Abel Alexander in the Photo Library of the National Library. / Photo Maxi Failla

-How many photographs are part of your collection?

-I haven’t counted them, but I estimate that I have between 25 and 50 thousand photographs. I never had much money and when the photo began to have value, I didn’t have the money to buy it. I always helped myself to the bottle sellers/cartoneros who sold what people threw away. I have a lot of social photography, not just from the studios. Of people on vacation in Mar del Plata, Tigre…

-And what are the most precious photographs you have?

-I have a daguerreotype made by my great-great-grandfather for his mother, from 1847, which is set in a silver ring measuring 1.5 cm high x 1 cm wide. It is looked at with a magnifying glass. I also have another one about General Justo José de Urquiza, made by an American daguerreotypist; I have an early photographic collection about the Frigate Sarmiento when it sailed around the world for the first time.

In addition to first portraits for business cards… I can put together a museum in 24 hours. You give me a property, a normal house and I fill it with photos…

-And are you still buying today?

-If I buy it has to be something made by Alexander. For example, he took a view in 1860 of the Buenos Aires Cathedral. And recently they gave me an image made by one of Alexander’s children of Rosario schoolchildren against a brick wall; People mail me boxes of family photos.

-What do you think of digital photography, where today everyone with their phone portrays every fact of life all the time?

-Since its birth, photography has had technological changes every twenty years, more or less. The last one has been terrible, perhaps the most important. It killed analog photography, people no longer buy cameras, film, develop or copy anymore.

Never in the history of humanity have so many photographs been taken as today and never in history will there be so few photographs left. I don’t see a future for digital photography. I don’t think these photos will last a hundred years. The paper photo is there. That’s why I tell people that, if you take a hundred digital photos, print one on paper, which is what will remain.

But I have to confess that digital photography has been of great help for old photography. For the first time we had a tool to reproduce old photos. The revaluation of old photography is partly due to digital photography.
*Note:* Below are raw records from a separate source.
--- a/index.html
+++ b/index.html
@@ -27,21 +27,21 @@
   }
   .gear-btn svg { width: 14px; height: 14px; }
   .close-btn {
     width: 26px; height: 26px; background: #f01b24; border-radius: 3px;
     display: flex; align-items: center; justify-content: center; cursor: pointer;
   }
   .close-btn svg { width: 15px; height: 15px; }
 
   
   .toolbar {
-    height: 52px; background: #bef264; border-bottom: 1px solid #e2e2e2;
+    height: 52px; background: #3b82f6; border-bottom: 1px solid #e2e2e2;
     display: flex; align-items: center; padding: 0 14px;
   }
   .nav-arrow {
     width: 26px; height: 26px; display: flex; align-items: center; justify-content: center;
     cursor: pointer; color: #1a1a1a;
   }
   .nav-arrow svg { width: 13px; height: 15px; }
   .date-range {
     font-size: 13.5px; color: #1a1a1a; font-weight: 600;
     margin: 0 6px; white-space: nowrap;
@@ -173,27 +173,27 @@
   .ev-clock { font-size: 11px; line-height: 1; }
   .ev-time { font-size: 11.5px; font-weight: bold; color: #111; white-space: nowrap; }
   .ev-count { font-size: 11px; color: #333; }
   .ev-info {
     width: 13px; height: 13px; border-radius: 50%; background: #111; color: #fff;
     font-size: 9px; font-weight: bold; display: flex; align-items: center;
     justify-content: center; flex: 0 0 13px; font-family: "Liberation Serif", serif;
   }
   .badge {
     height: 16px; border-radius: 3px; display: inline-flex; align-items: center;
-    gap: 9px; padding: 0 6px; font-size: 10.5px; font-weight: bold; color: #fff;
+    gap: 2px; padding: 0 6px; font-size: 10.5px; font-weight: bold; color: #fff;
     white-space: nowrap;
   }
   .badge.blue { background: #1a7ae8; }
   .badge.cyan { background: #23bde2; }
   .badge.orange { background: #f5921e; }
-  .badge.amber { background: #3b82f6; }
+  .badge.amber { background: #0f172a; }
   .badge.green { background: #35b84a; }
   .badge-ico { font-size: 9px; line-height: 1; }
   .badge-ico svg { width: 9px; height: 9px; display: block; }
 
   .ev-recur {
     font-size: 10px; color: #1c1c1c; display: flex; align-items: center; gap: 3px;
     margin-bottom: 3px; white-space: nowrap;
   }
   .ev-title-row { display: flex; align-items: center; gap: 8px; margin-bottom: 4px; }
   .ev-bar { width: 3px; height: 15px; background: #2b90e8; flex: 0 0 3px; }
-What period do you find most interesting in Argentine photography?

-That of prehistoric photography, with the system of unique positives where copies could not be made. The first photos of Argentinians posing, the first portraits; then came the positive negative on which copies could be made. People entered the studio and the photographer took 12 photos in different poses and then they were distributed and thus the photo album was born.

-Which photographers do you consider to be the most interesting?

-From the 19th century, I really like the work of Cristiano Junior, who was a Portuguese photographer living in Argentina. Also Alejandro Witcomb. They set a course. In 1889, the amateur photographic society was created, many linked to high society, who began to document their families and their travels.

Francisco Paco Ayerza portrayed the life of the gaucho with the project of making a photographic Martín Fierro. And from the 20th century I highlight Horacio Coppola, Grete Stern, Annemarie Heinrich, Sara Facio, among many others…

-You are a pioneer researcher and archaeologist of ancient photography. What is photography for you?

-Photography is the triumph over death. We all, without thinking about it, pose for photographs and we don’t want to die. I didn’t know my ancestors, but through the photos I have them there. Photography is magical, a wonder that records a portion of reality.